Neil Conway schrieb:
I wonder if this is the right syntax. record%identifier is doing 
something fundamentally different from record.identifier, but the syntax 
doesn't make that clear. I don't have any concrete suggestions for 
improvement, mind you... :)

What do you mean by right syntax. There are hundreds of examples
in programming languages where a small syntactic difference leads to totally
different semantics.
I chose % because
- it's already used in the var%TYPE notation. Here %xxx stands for
  a kind of extracting operator, too.
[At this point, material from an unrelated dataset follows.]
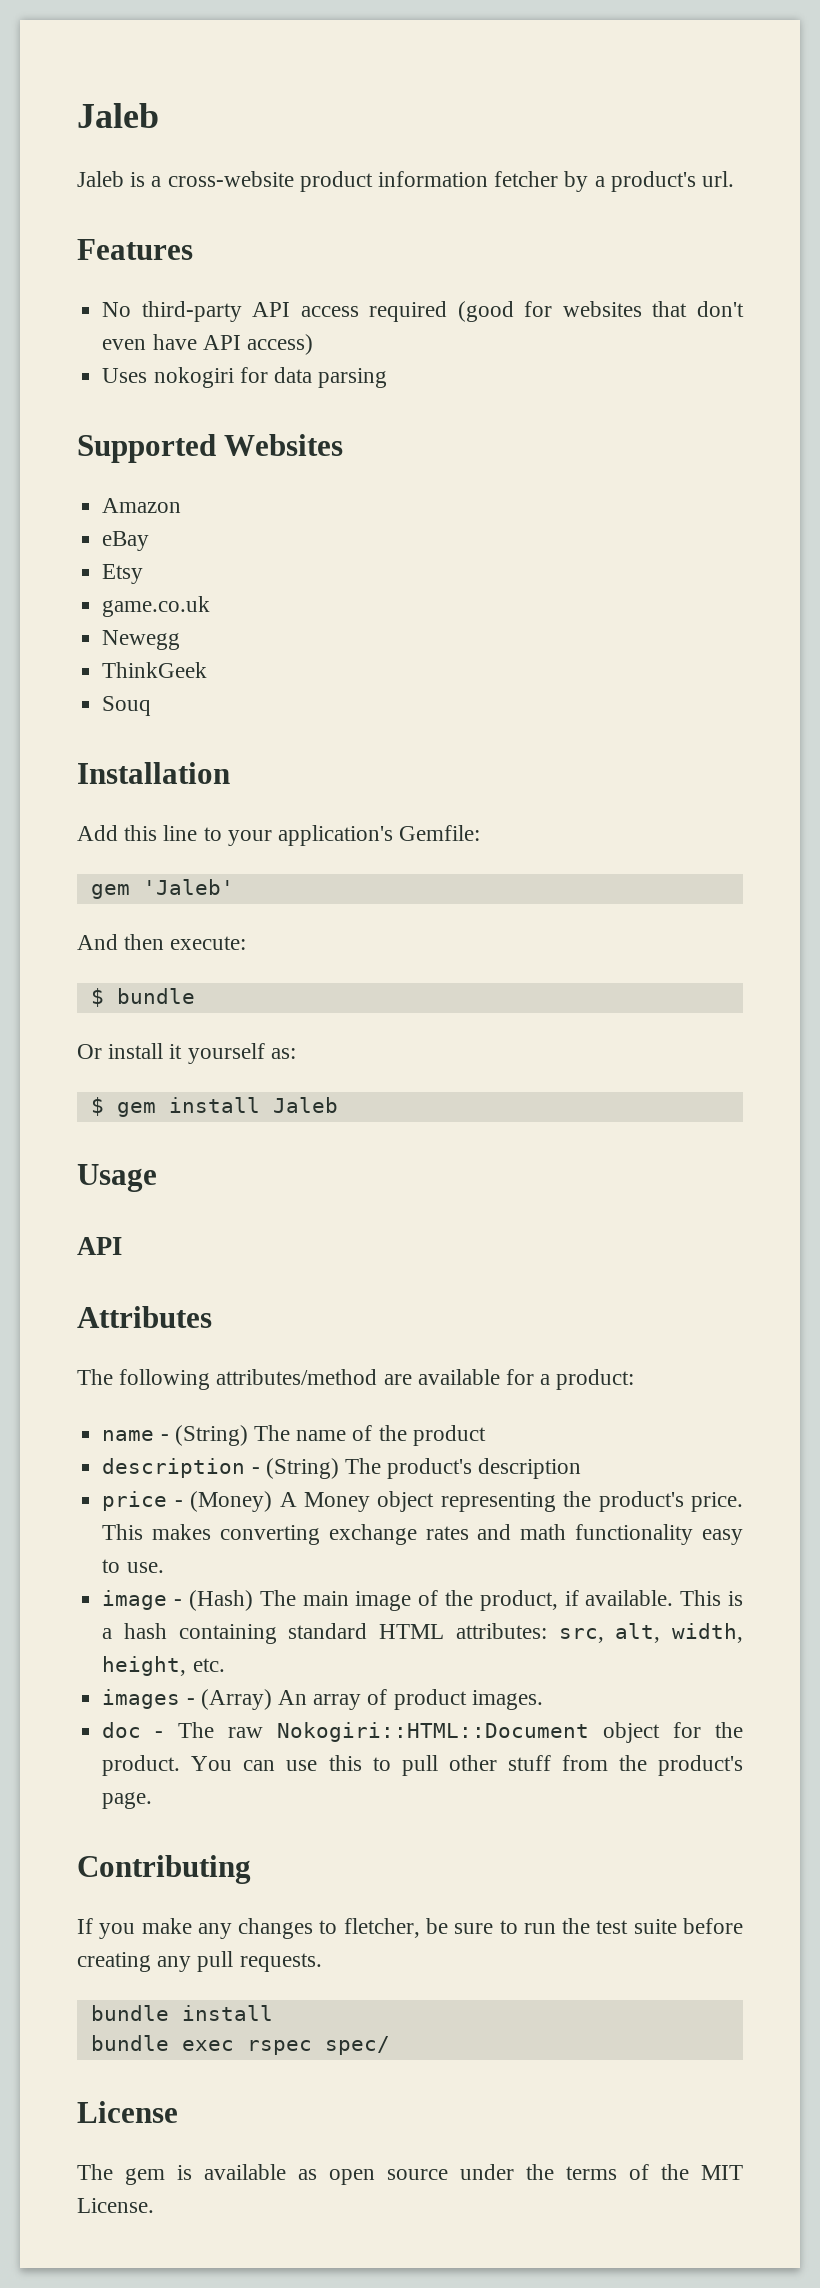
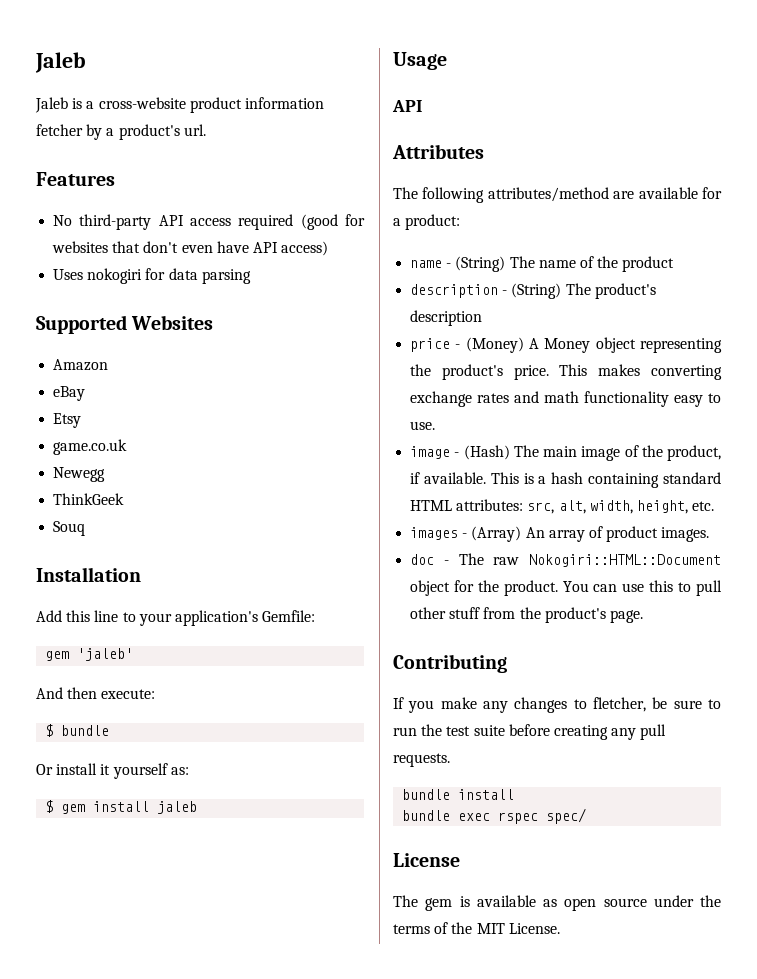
[142,879,234,895] 'Jaleb' -> [77,648,134,661] 'jaleb'
[272,1097,338,1113] Jaleb -> [157,801,198,814] jaleb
In this sense, %TYPE's operation is 
similar
  to variables what %NFIELDS, %FIELDNAMES and %variable do to records.
- I could not think of any other operator that would not be harmful
  for the parser (or cause much work) and also would not lead to
  other ambiguities in the sense not being right.
- % strongly differs optically from .

---



Can you supply some proper regression tests, please? i.e. patch 
sql/plpgsql.sql and expected/plpgsql.out in src/test/regress

I'll do that.


A few minor comments from skimming the patch:

I'll implement your suggestions.

I'll also remove the changes to the RECFIELD value evaluation semantics
completely that I introduced.



Are there any general objections to implement this feature?
Personally, I would very much like to see it implemented because
I do want to use plpgsql and without this feature (trigger)
procedures cannot be held general if dealing with structural
similarities between tables they are invoked upon.

I'd send the patched patch when I'm done.